Full Length Research Paper
ABSTRACT
Polyphenols (PPH) represent a group of chemical substances found in plants, characterized by the presence of more than one phenol unit. The largest and best studied polyphenols are the flavonoids. Polyphenols contained in red wine have beneficial effects on cardiovascular health. The aim of our research was a comparative and interactive study of four red wine polyphenols - resveratrol (R), quercetin (Q), kaempferol (K) and isorhamnetin (IH) which may have a long term properties as the increase of nitric oxide (NO) synthase expression, acting on the prometer activity when used alone or in equimolar mixtures. To determine their activity, we performed a luciferase reporter gene assay on EA.hy926 cells stably transfected with a luciferase reporter gene construct containing eNOS promoter. The Bradford assay was also performed to evaluate the cytotoxicity and the differences in cell number. The median effect equation, as an interaction analysis evaluating synergy or antagonism of the combinations was done according to the principle of mass-action law and the dose reduction index (DRI) was calculated for all mixtures. All single polyphenols activated eNOS promoter. The EC50 values were in micromolar concentrations ranging from 3.44 µM (R2 = 0.96) for kaempferol to 9.89 µM for isorhamnetin (R2 = 0.94). All mixtures activated eNOS promoter, but their interactions varied from synergy (Q+R, Q+IH+K, Q+R+K and Q+R+IH+K), through additive (R+IH+K) to antagonistic interaction (R+IH, R+K, Q+IH, Q+K, IH+K and R+Q+IH). In this study, we show for the first time that red wine polyphenols activated eNOS promoter when used alone and in mixtures with different types of interactions.

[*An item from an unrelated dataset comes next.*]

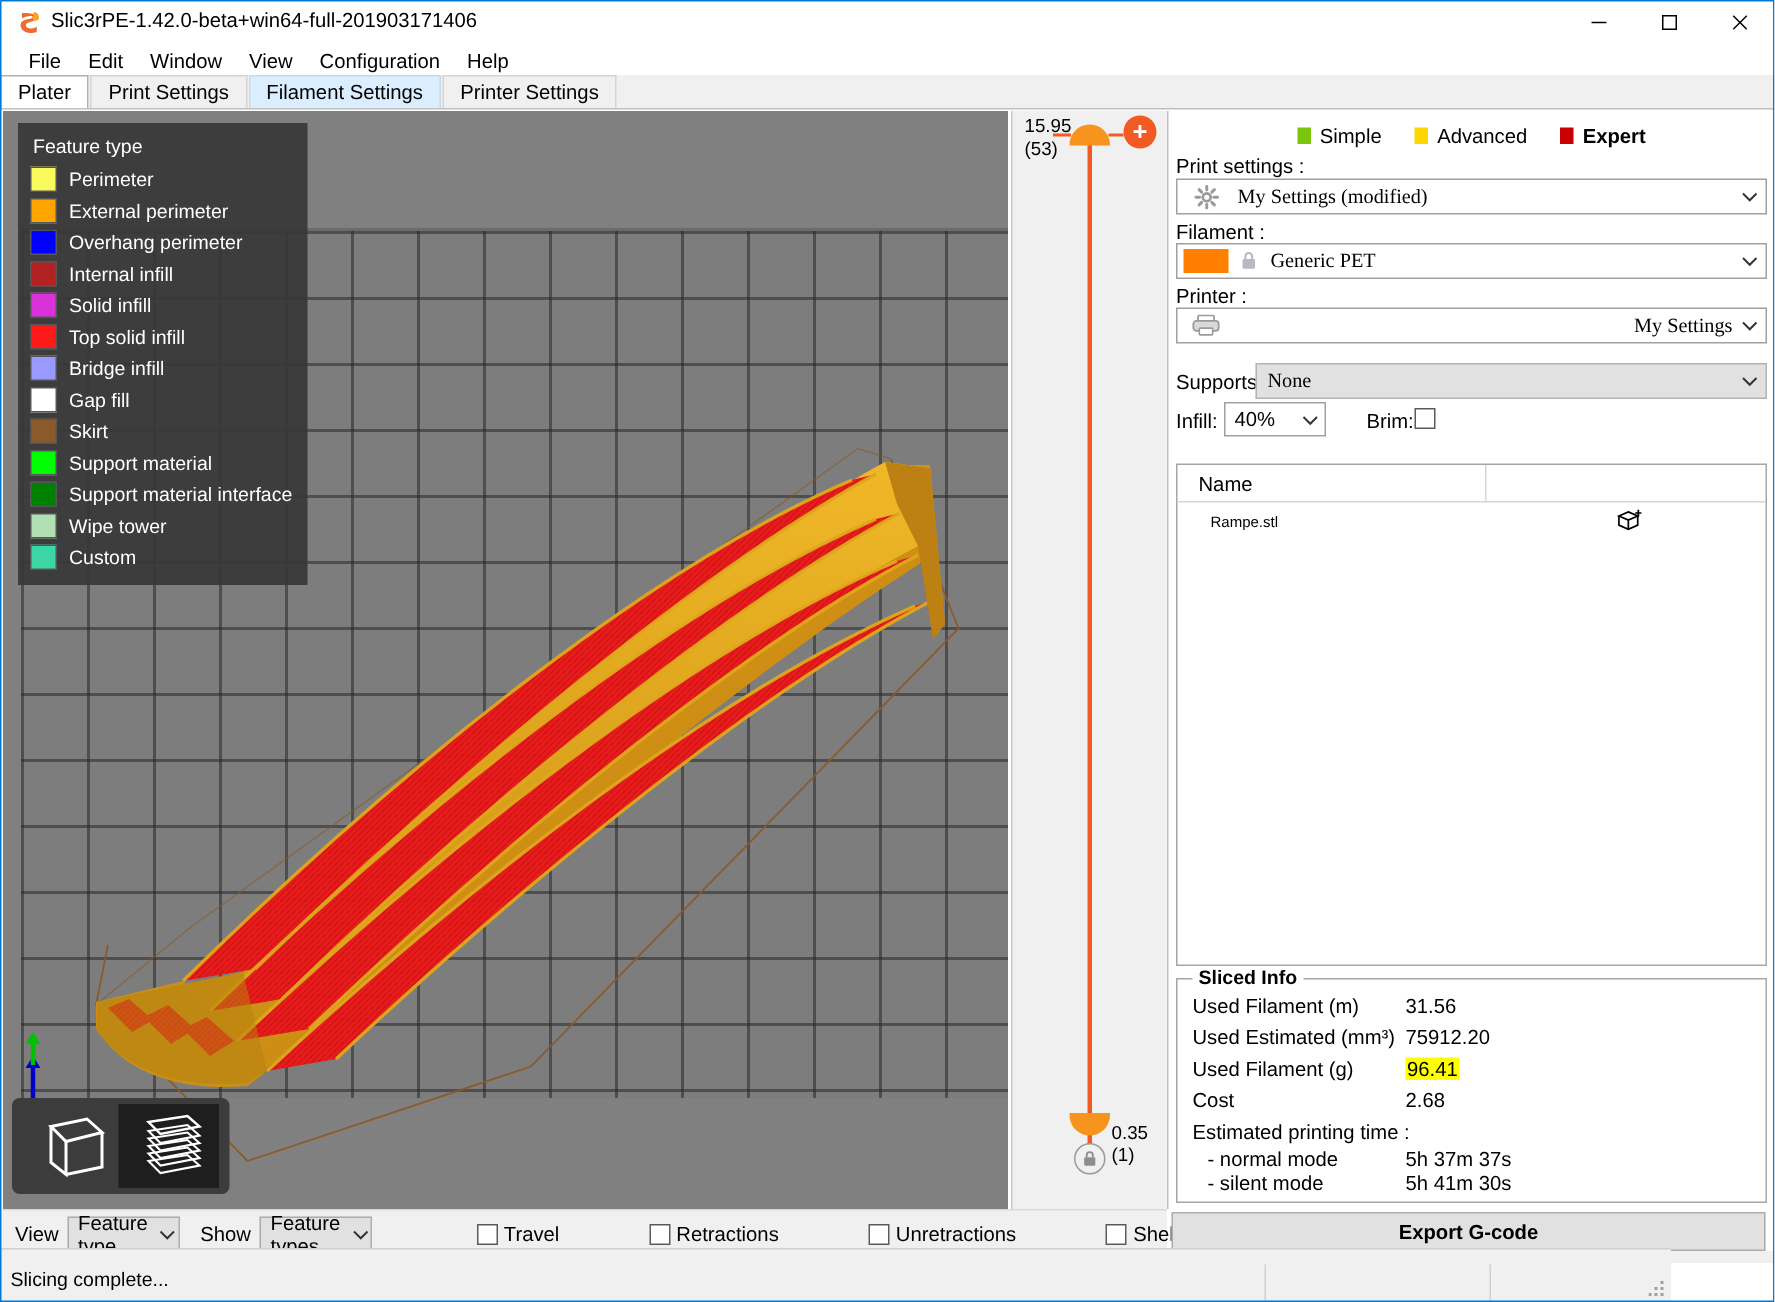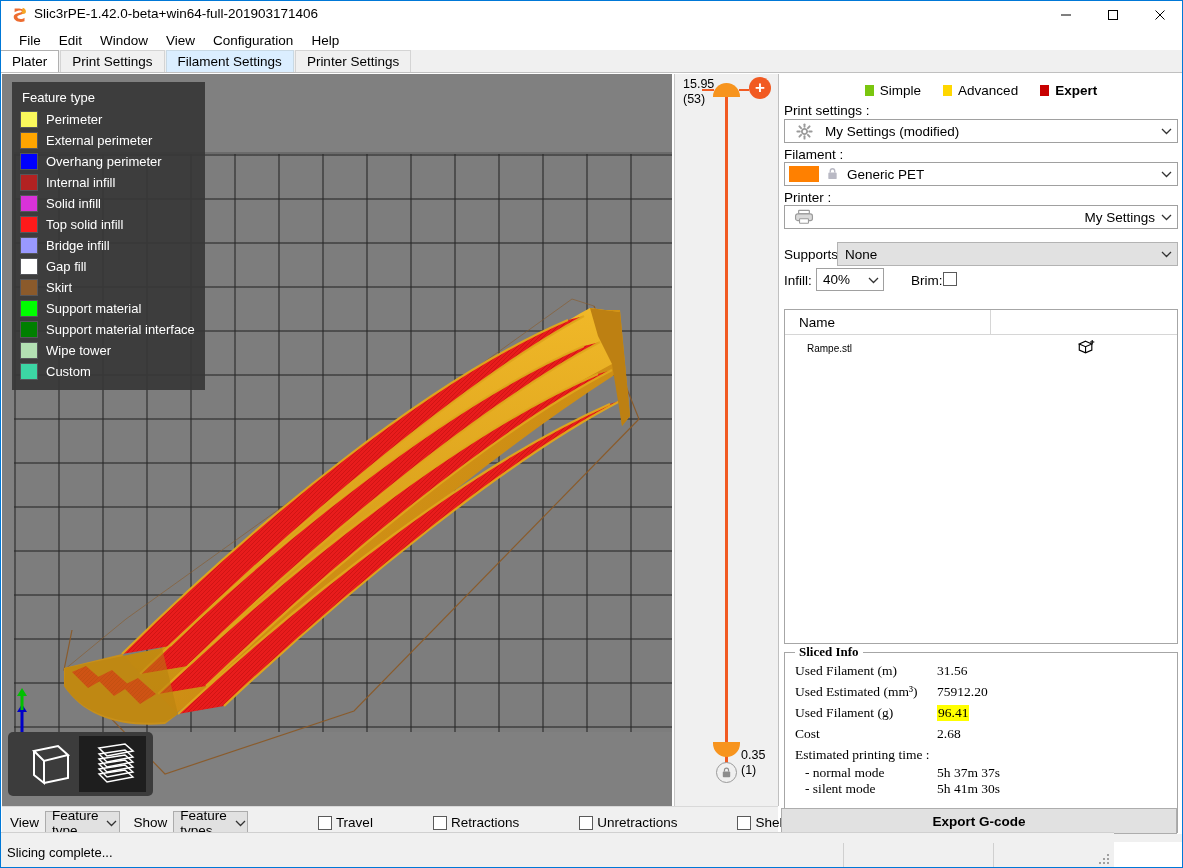"My Settings (modified)" .combo .cb-text { font-family: none -> Liberation Serif, serif }
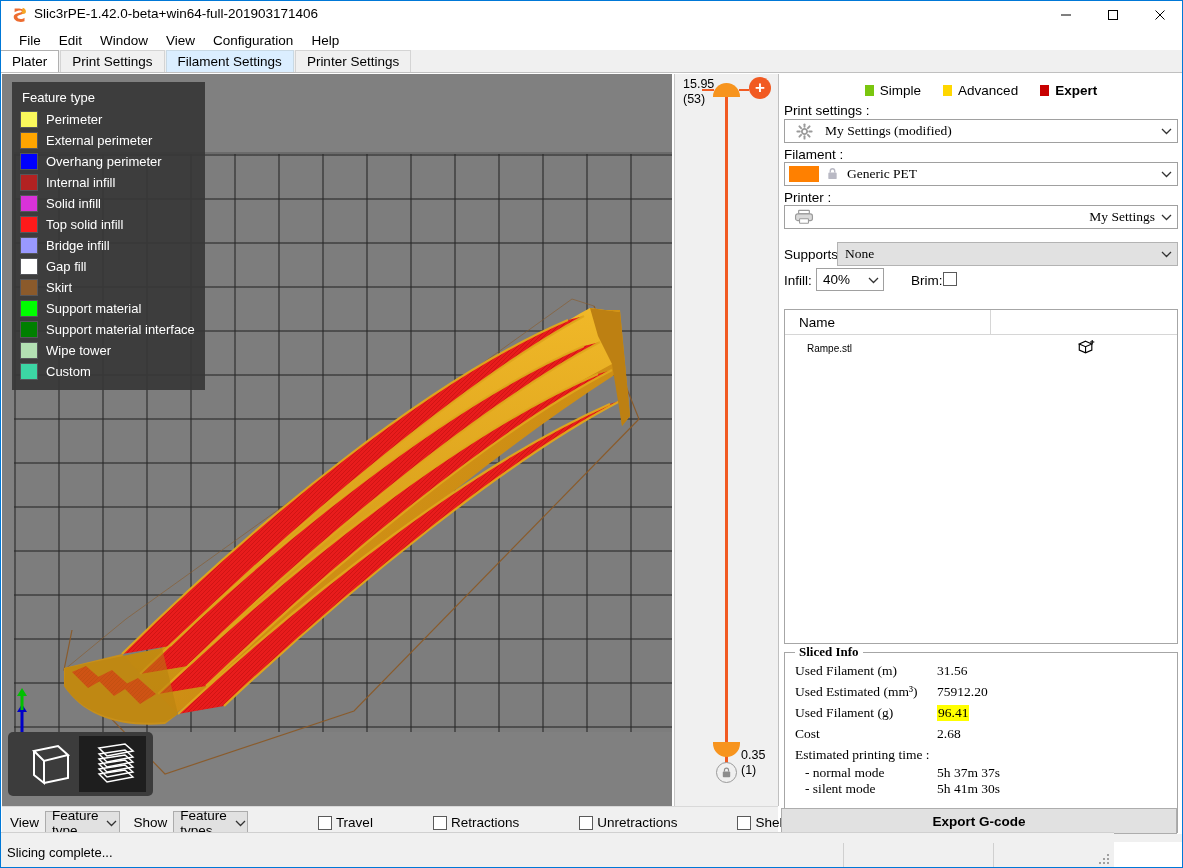"Sliced Info" .sliced { font-family: Liberation Serif, serif -> none; height: 181px -> 150px }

Key words: Polyphenols, eNOS promoter, luciferase reporter gene assay, interaction analysis.
INTRODUCTION
Growing interest in a polyphenol rich diet has been observed in recent years. It is believed that they can protect against various diseases, e.g. cancers, cardiovascular diseases, diabetes, and some immunological disorders (Haysteen, 2002; Xia et al., 2010). Polyphenols can counteract ROS as well as modulate signaling pathways to enhance health outcomes in the realm of cardio-vascular disorders and aging. They play a key role of Reactive Oxygen Species in Disease (Sandhya et al., 2013).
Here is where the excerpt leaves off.